------ DATA FOR THIS EXERCISE

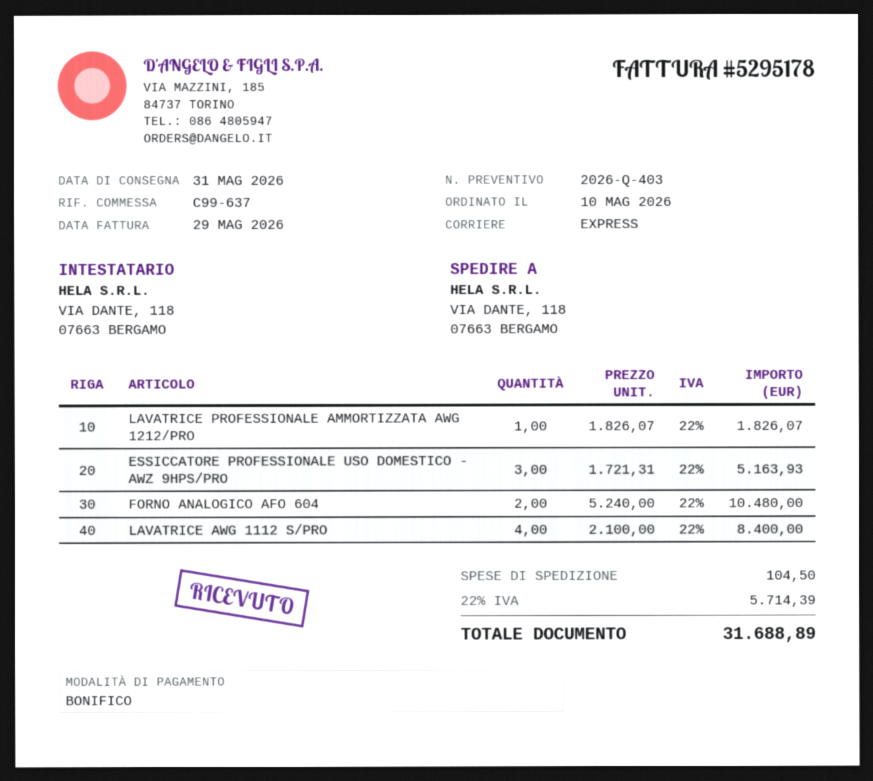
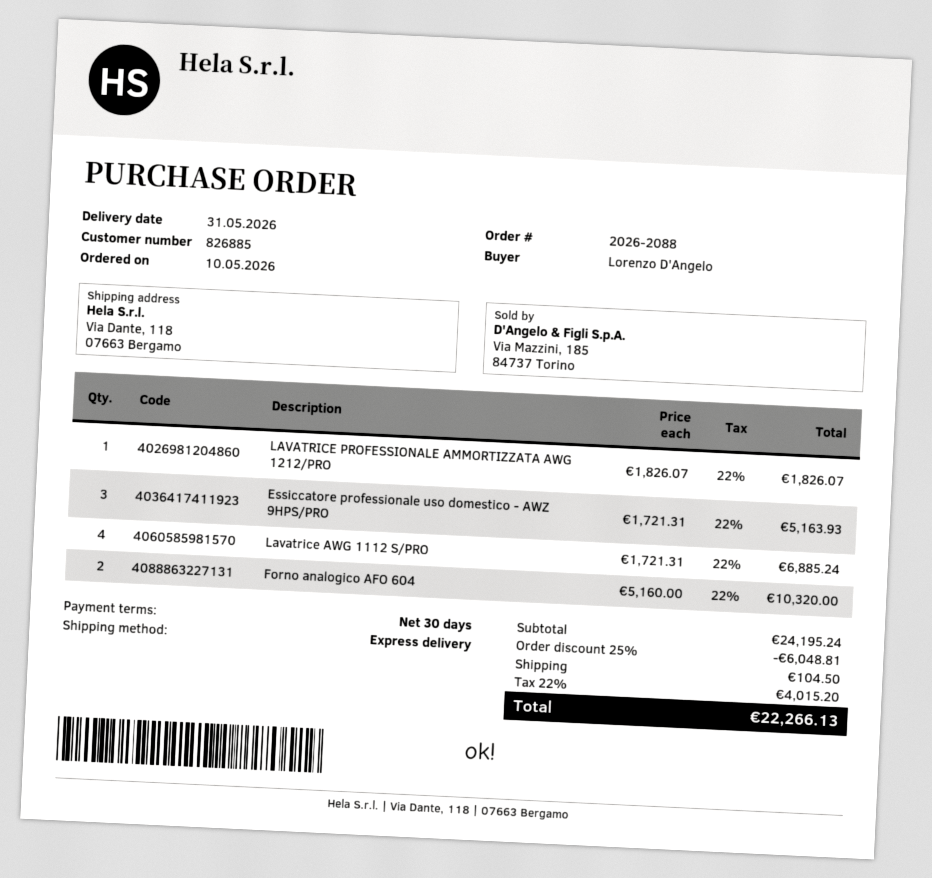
FORNO ANALOGICO AFO 604: 2 x 5240.00 = 10480.00 -> 2 x 5160.00 = 10320.00
LAVATRICE AWG 1112 S/PRO: 4 x 2100.00 = 8400.00 -> 4 x 1721.31 = 6885.24
discount: none -> 25% = 6048.81
tax: 22% = 5714.39 -> 22% = 4015.20
total: 31688.89 -> 22266.13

------------

- **EXERCISE INSTRUCTIONS**:
With the pictures omitted, the records above are to be repeated exactly.

- **REPLY TO THE TASK**:
FORNO ANALOGICO AFO 604: 2 x 5240.00 = 10480.00 -> 2 x 5160.00 = 10320.00
LAVATRICE AWG 1112 S/PRO: 4 x 2100.00 = 8400.00 -> 4 x 1721.31 = 6885.24
discount: none -> 25% = 6048.81
tax: 22% = 5714.39 -> 22% = 4015.20
total: 31688.89 -> 22266.13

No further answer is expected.